Material for this task Start Marker
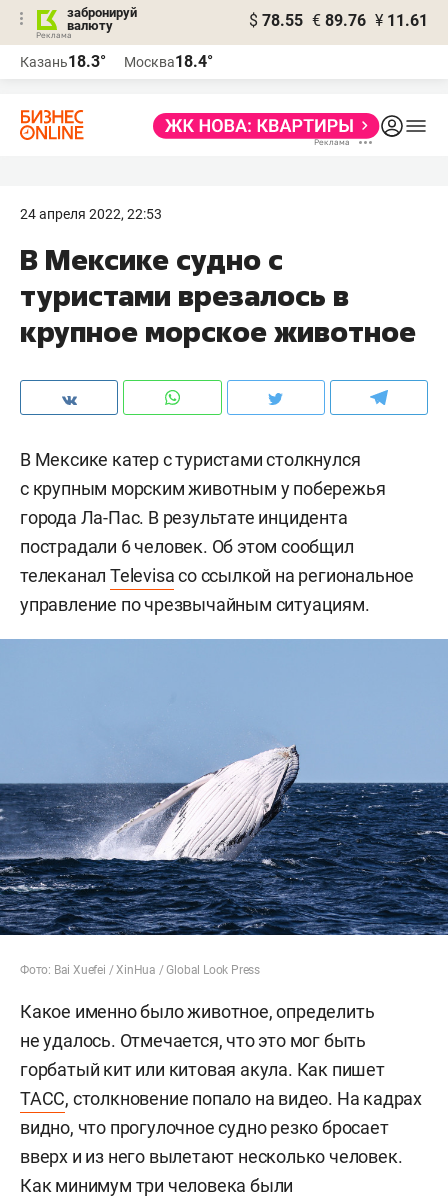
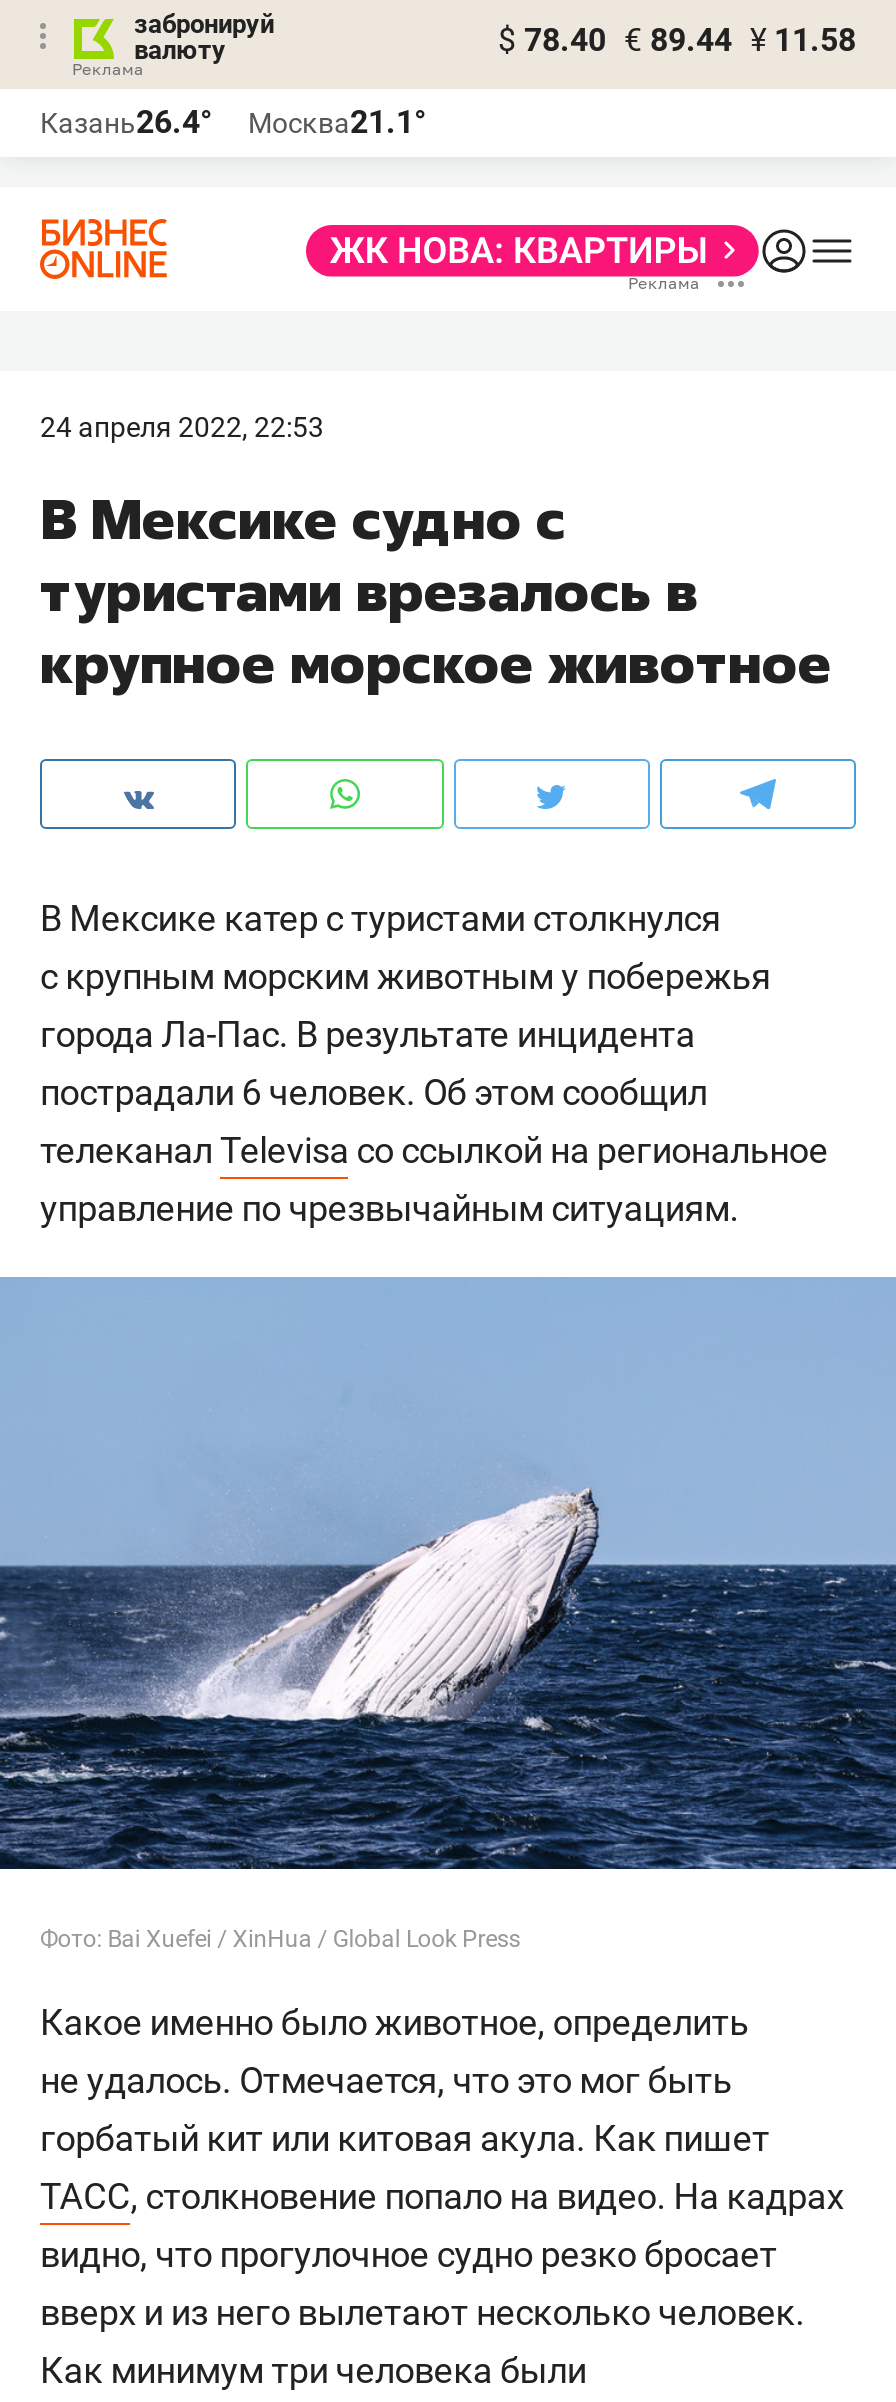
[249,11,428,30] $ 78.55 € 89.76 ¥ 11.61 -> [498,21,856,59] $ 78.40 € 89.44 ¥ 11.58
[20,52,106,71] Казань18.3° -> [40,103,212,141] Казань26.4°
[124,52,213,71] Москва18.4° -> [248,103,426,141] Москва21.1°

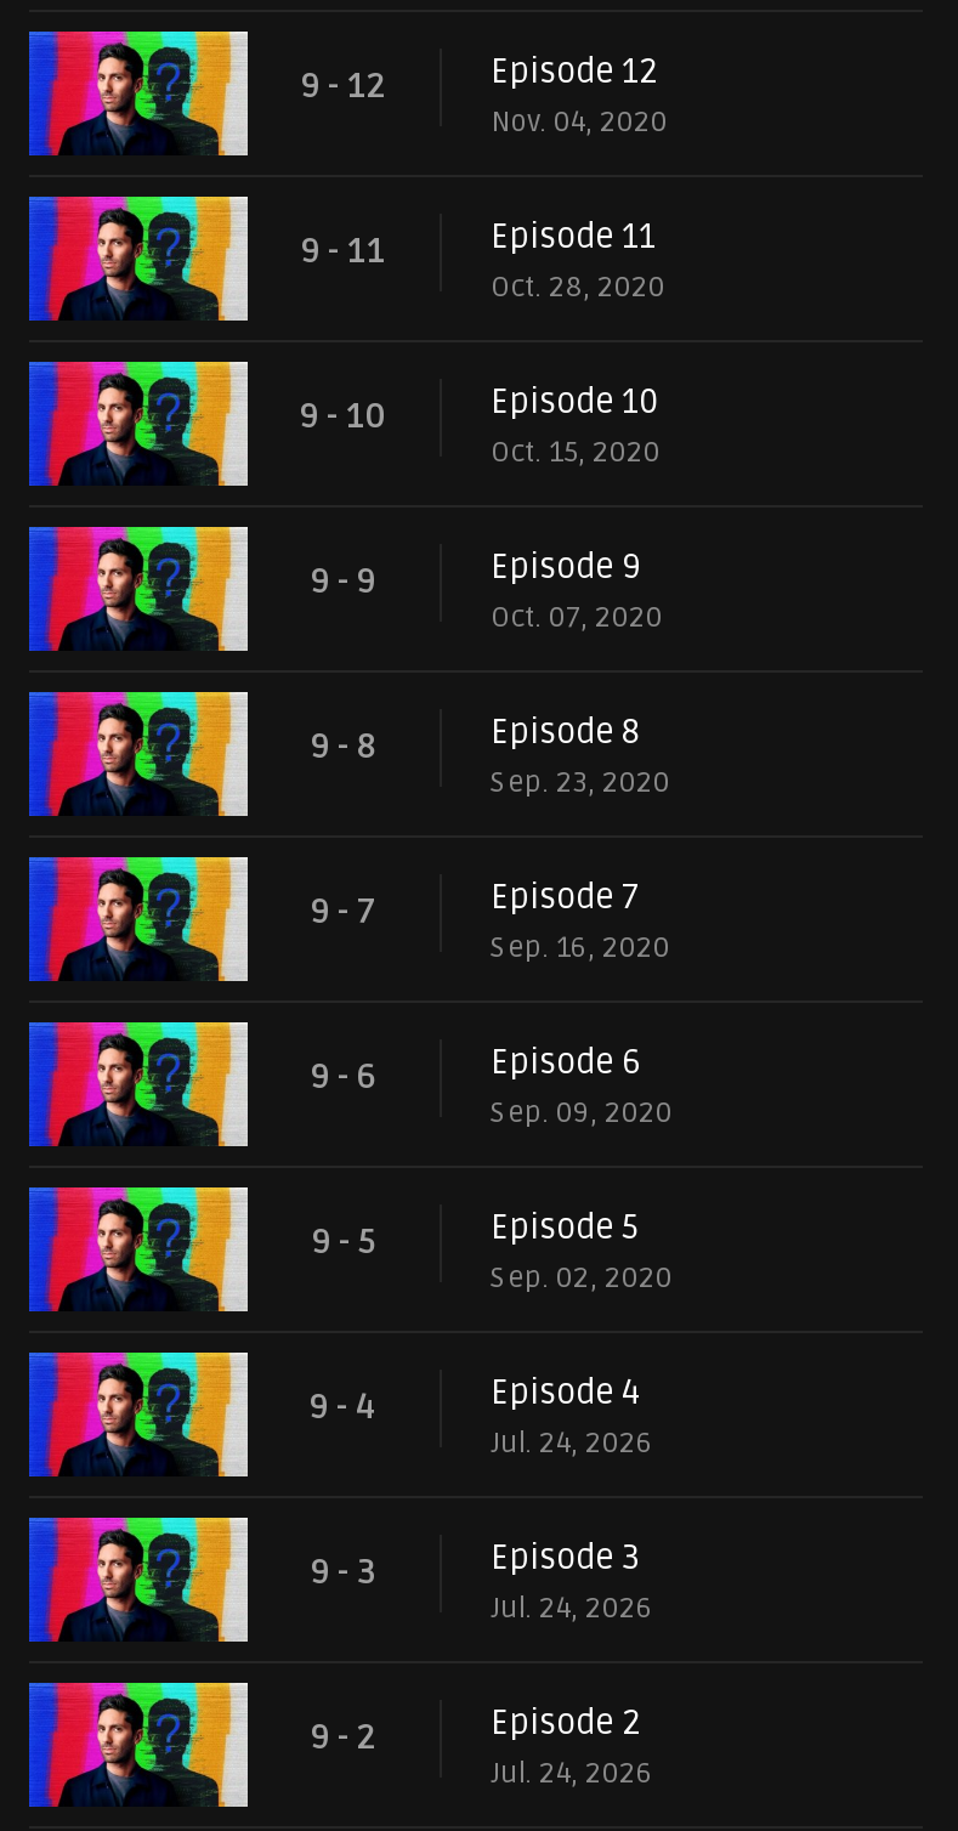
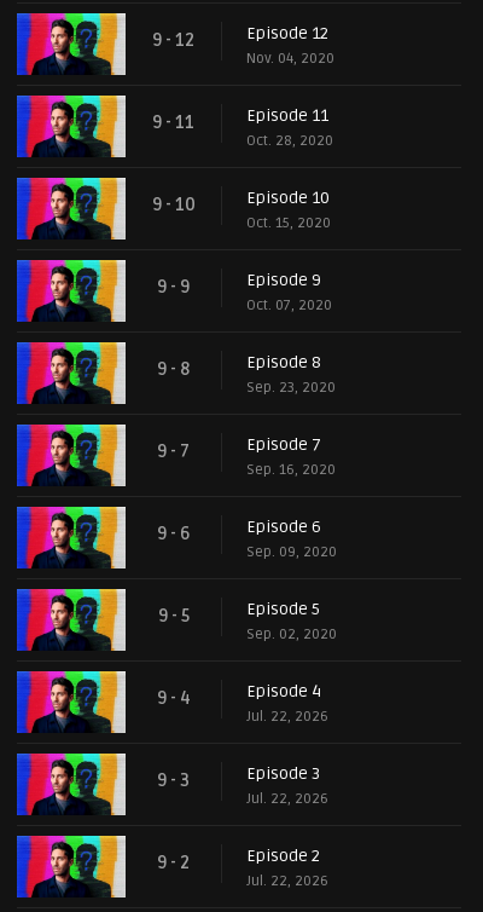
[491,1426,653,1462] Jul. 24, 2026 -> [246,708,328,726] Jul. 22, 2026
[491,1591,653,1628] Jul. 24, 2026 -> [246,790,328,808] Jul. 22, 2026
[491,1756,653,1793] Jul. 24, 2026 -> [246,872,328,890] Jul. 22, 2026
Material for this task End Marker
## Work to complete
Omit the pictures, then give all the lines above again exactly.

## Output of the exercise
[249,11,428,30] $ 78.55 € 89.76 ¥ 11.61 -> [498,21,856,59] $ 78.40 € 89.44 ¥ 11.58
[20,52,106,71] Казань18.3° -> [40,103,212,141] Казань26.4°
[124,52,213,71] Москва18.4° -> [248,103,426,141] Москва21.1°

[491,1426,653,1462] Jul. 24, 2026 -> [246,708,328,726] Jul. 22, 2026
[491,1591,653,1628] Jul. 24, 2026 -> [246,790,328,808] Jul. 22, 2026
[491,1756,653,1793] Jul. 24, 2026 -> [246,872,328,890] Jul. 22, 2026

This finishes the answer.